===== Entries provided =====

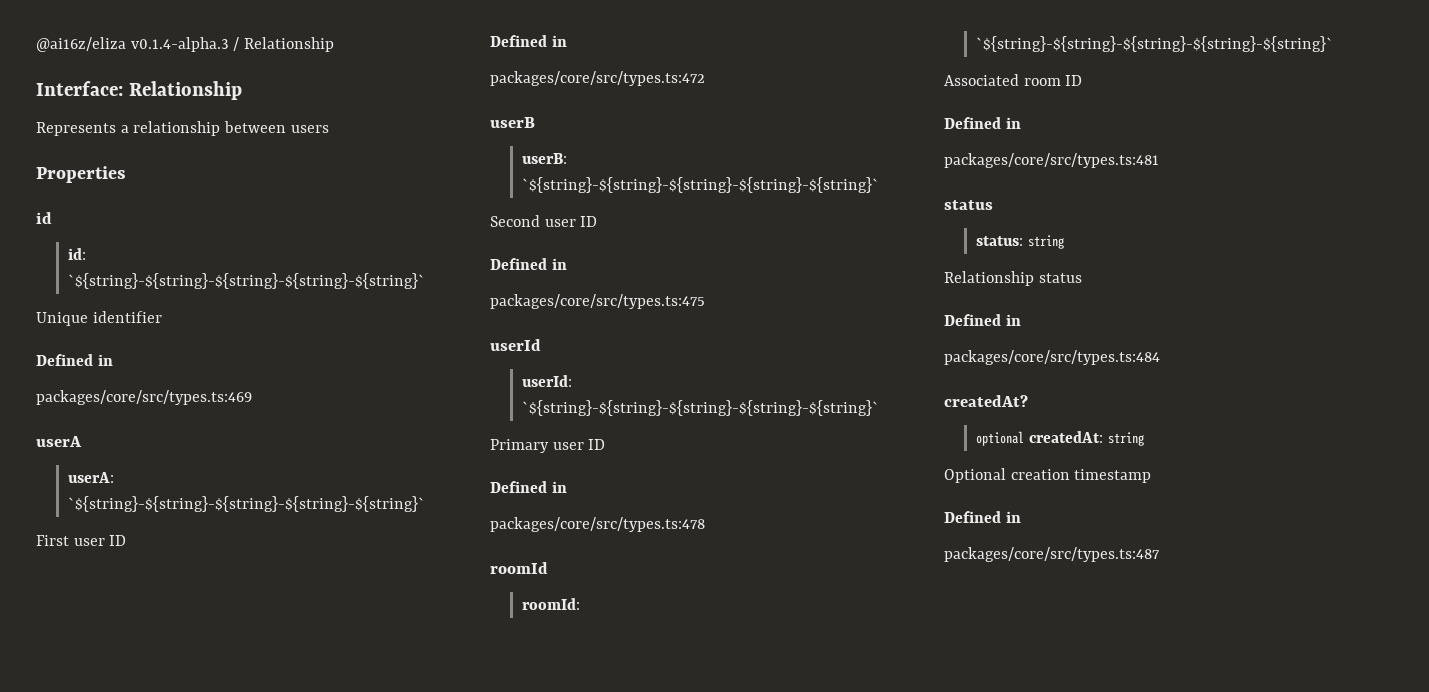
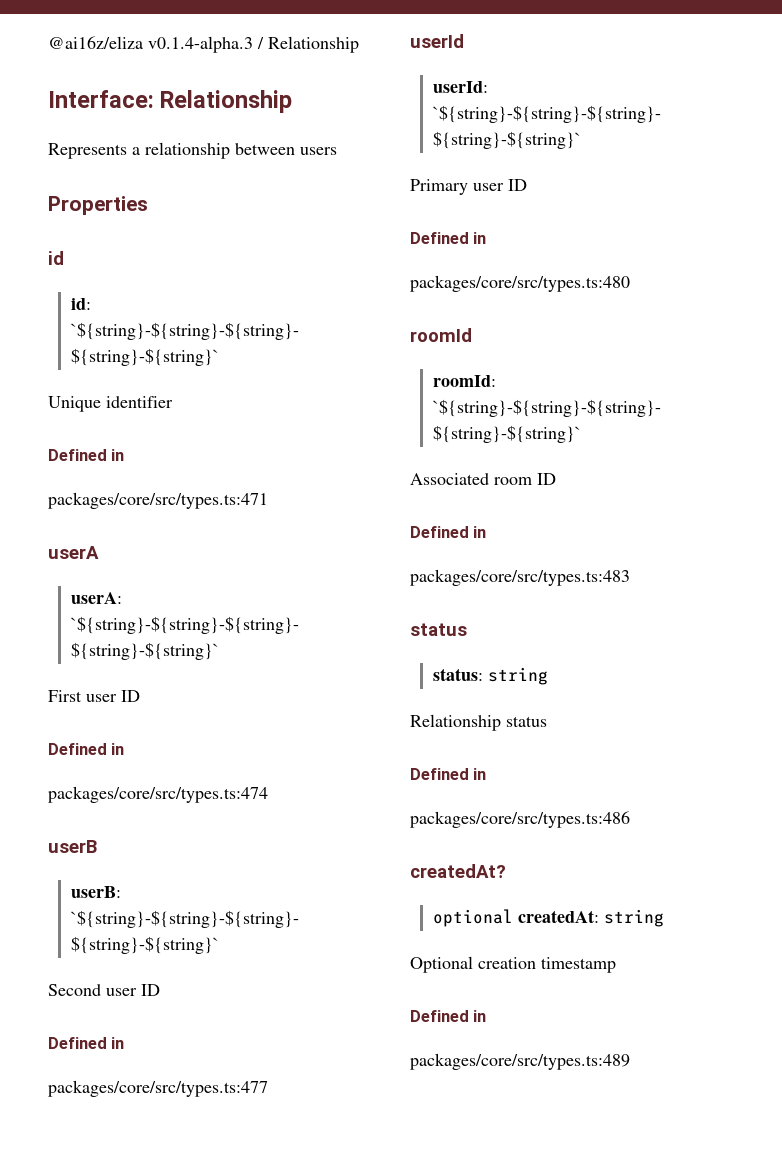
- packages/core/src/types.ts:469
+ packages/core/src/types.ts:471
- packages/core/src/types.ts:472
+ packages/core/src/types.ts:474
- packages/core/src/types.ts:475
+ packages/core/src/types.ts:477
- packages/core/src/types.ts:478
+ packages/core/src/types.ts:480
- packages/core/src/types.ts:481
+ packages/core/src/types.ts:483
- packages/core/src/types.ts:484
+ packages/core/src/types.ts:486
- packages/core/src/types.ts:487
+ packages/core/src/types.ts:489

=====

Only one span is to be repeated: the line with "- packages/core/src/types.ts:472" through the final line of the entries above, word for word.

- packages/core/src/types.ts:472
+ packages/core/src/types.ts:474
- packages/core/src/types.ts:475
+ packages/core/src/types.ts:477
- packages/core/src/types.ts:478
+ packages/core/src/types.ts:480
- packages/core/src/types.ts:481
+ packages/core/src/types.ts:483
- packages/core/src/types.ts:484
+ packages/core/src/types.ts:486
- packages/core/src/types.ts:487
+ packages/core/src/types.ts:489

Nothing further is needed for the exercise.